Images of live oocytes bathed in Ringer's solution were captured using a confocal scanner (MRC1024; Bio-Rad Laboratories) attached to a microscope (AX70; Olympus) equipped with 40× NA 1.3 and 60× NA 1.42 oil immersion objective lenses. Images were colored using Interactive Data Language software (ITT Visual Information Solutions). Images of fixed SKBR3 and HEK cells were captured using a confocal scanner (LSM 510; Carl Zeiss, Inc.) attached to a microscope (Axiovert 200M; Carl Zeiss, Inc.) equipped with a 10× 0.3 NA Plan Neofluar objective, a 40× NA 1.3 Plan Neofluar oil immersion objective, and a 63× 1.4 NA Plan Apochromat oil immersion objective. The respective excitation and emission wavelengths were 488 and 505–550 nm for GFP and 543 and 560–615 nm for DsRed2/mRFP.
Microinjection of SKBR3 cells
Injections were performed using Femtotips I, InjectMan N12, and Femtojet systems (Eppendorf). Pipettes were back filled with an intracellular solution composed of 110 mM KCl, 10 mM NaCl, and 20 mM Hepes, pH 7.2, and supplemented with or without 10 nM or 10 µM NAADP or 50 nM cyclic ADP-ribose. The injection time was 0.5 s at 75 hPa with a compensation pressure of 25 hPa. Transfected cells were identified by capturing fluorescence of the reporter molecule (mRFP for the TPC1 constructs or GFP for TPC2 and the shRNA constructs). Only cells that maintained a resting basal fura-2 fluorescence ratio (see following paragraph) of <0.5 and that expressed similar levels of the reporter were selected for injection.
Cells were incubated with 5 µM fura-2 AM (Invitrogen) in Hanks' balanced salt solution at room temperature for 45 min in the dark, washed three times with dye-free buffer, and incubated for another 45 min to allow for deesterification of the dye. Coverslips were subsequently mounted in a custom-designed bath on the stage of an inverted microscope (Eclipse TE 2000-U; Nikon) equipped with a 40× NA 1.3 oil immersion objective and a charge-coupled device camera (Roper Scientific; Optical Apparatus Co.). Cells were superfused with Hanks' balanced salt solution at a flow rate of 0.5 ml/min. Fura-2 fluorescence (510-nm emission), after alternate excitation at 340 and 380 nm, was acquired at a frequency of 0.33 Hz. Captured images were analyzed using MetaFluor software (MDS Analytical Technologies). Autofluorescence was negligible.

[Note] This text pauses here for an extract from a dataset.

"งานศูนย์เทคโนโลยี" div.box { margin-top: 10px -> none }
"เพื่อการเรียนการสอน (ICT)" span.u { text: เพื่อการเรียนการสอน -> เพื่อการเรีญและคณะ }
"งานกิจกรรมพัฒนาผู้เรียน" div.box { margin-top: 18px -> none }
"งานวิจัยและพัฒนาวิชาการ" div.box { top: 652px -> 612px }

Online supplemental material
Fig. S1 shows the variation in single-cell responses to NAADP injection, Fig. S2 validates TPC1 siRNA, and Fig. S3 shows that overexpression or knockdown of TPC1 does not affect cyclic ADP-ribose–mediated calcium signals and that TPC1 L273P colocalizes with wild-type TPC1. Table S1 lists the protein sequences used for phylogenetic analyses, Table S2 summarizes amino acid sequence identity and similarity between members of the TPC family, and Table S3 lists the sequences of oligonucleotide primers used in this study.
We thank Charles Cox, Leslie Dale, Caroline Dalton, George Dickinson, Annette Dolphin, Caroline Hew, Hina Quayum, Latha Ramakrishnan, Mary Rahman, and Revathi Ragendran for help with pilot experiments and Shamshad Cockcroft, Roman Holic, Chi Li, and Victor D. Vacquier for advice and provision of reagents.
This work was supported by the Biotechnology and Biological Sciences Research Council (grants BB/D018110/1 and BB/G013721/1 to S. Patel), the Wellcome Trust (grant VS/07/UCL/A7 to S. Patel), the National Institutes of Health (grants HL90804 to E. Brailoiu, GM08879 to J.S. Marchant, and NS18710 and HL51314 to N.J. Dun), and the American Heart Association (Fellowship Award 0625403U to X. Cai).
Abbreviations used in this paper: HEK, human embryonic kidney; mRFP, monomeric RFP; NAADP, nicotinic acid adenine dinucleotide phosphate; shRNA, short hairpin RNA; TPC, two-pore channel.